Dick Carpani for Mayor
City council broke its own rules of procedure
Sir:This letter is to report on the strange actions of council and the mayor at Monday’s (March 21, 2005) Sarnia City Council Meeting. The action was on Agenda Item 3 in the correspondence section of the meeting. The motion was to approve a leasing agreement. When the vote was called the motion failed and Mayor Bradley declared it failed. The mayor became upset that it had failed and he and other councillors continued discussion on the already passed motion. After discussion the mayor declared a second vote. This time the motion passed.
Why do I report this as unusual? These actions broke the normal rules of meetings, and in particular broke council’s own rules of procedure:
The council flip-flopped on the issue.
It will be interesting to see how this part of the meeting is reported in the minutes. They will have to show that the same motion both passed and failed at the same meeting.
What should have happened? Some councillor, especially one who voted against the motion, should have made a “point of order” to help the mayor understand that he was making a procedural error. Then there could have been a motion of reconsideration that, if passed, would have allowed the meeting to proceed to discuss and reverse the previous motion.
Why does it matter? The mayor has again shown that he is able to bully the council into getting his way, in this case even after a decision had been made.

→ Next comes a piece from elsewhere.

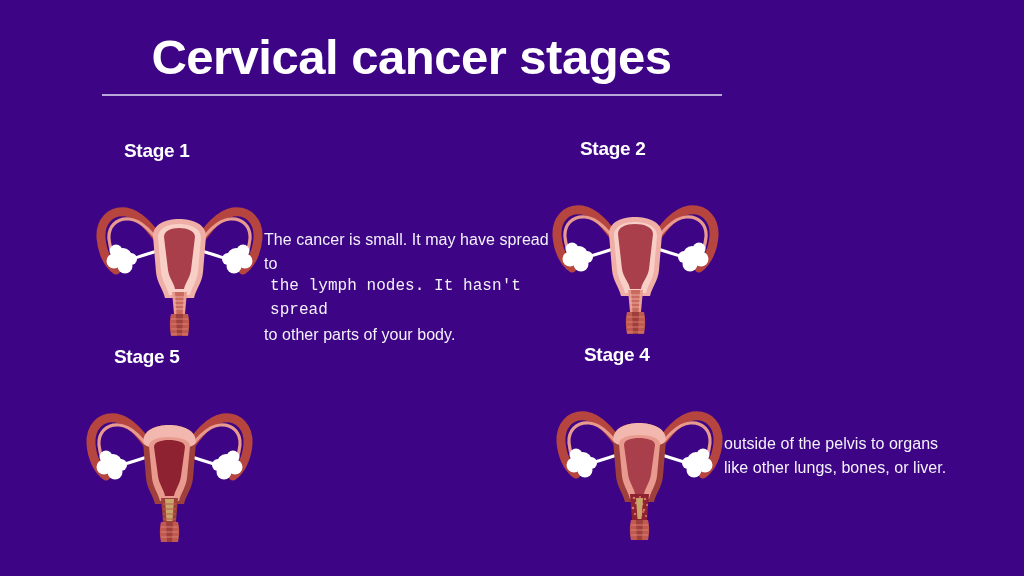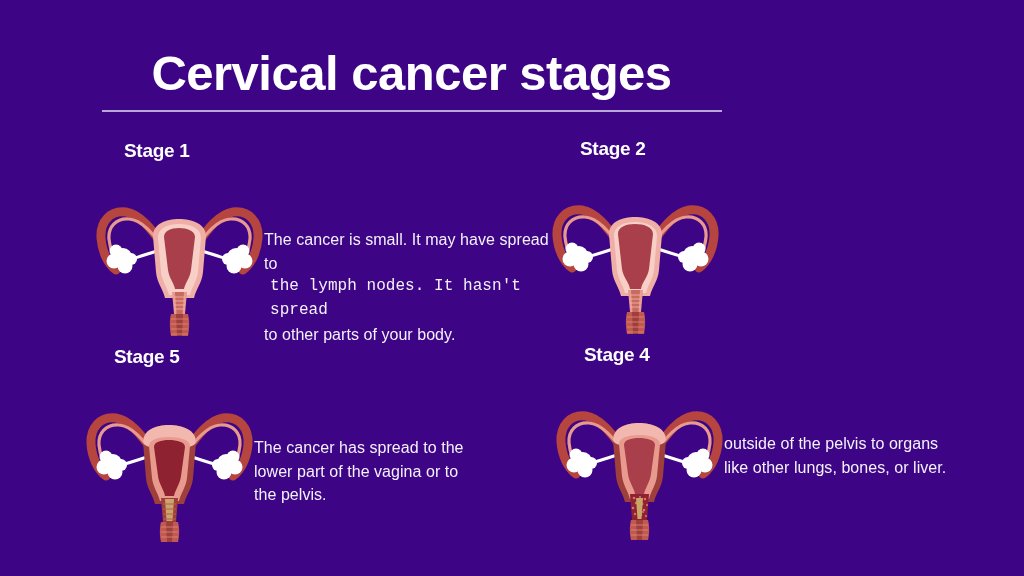"Cervical cancer stages" .title-block { top: 48px -> 32px }
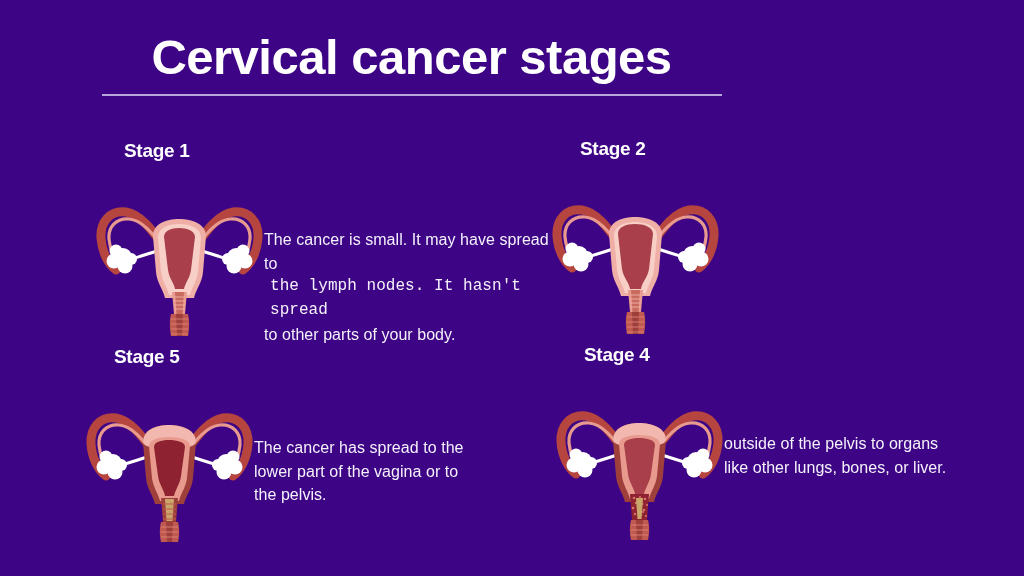"The cancer has spread to" div.desc { html: <div> <span>The cancer has spread to the</span> <span>lower part of the vagina or to</span> <span>the pelvis.</span> </div> -> none }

Do you think that the mayor just made a slip? The mayor has many years of experience (some would say too many). So, you would think Mayor Bradley was a rookie who did not know the rules, or more likely, as he did not like the outcome and knew he had an inexperienced council. He knew he could get away with having his own way. Bradley has bullied councils many times before, but usually his methods are only suspicious, not prohibited.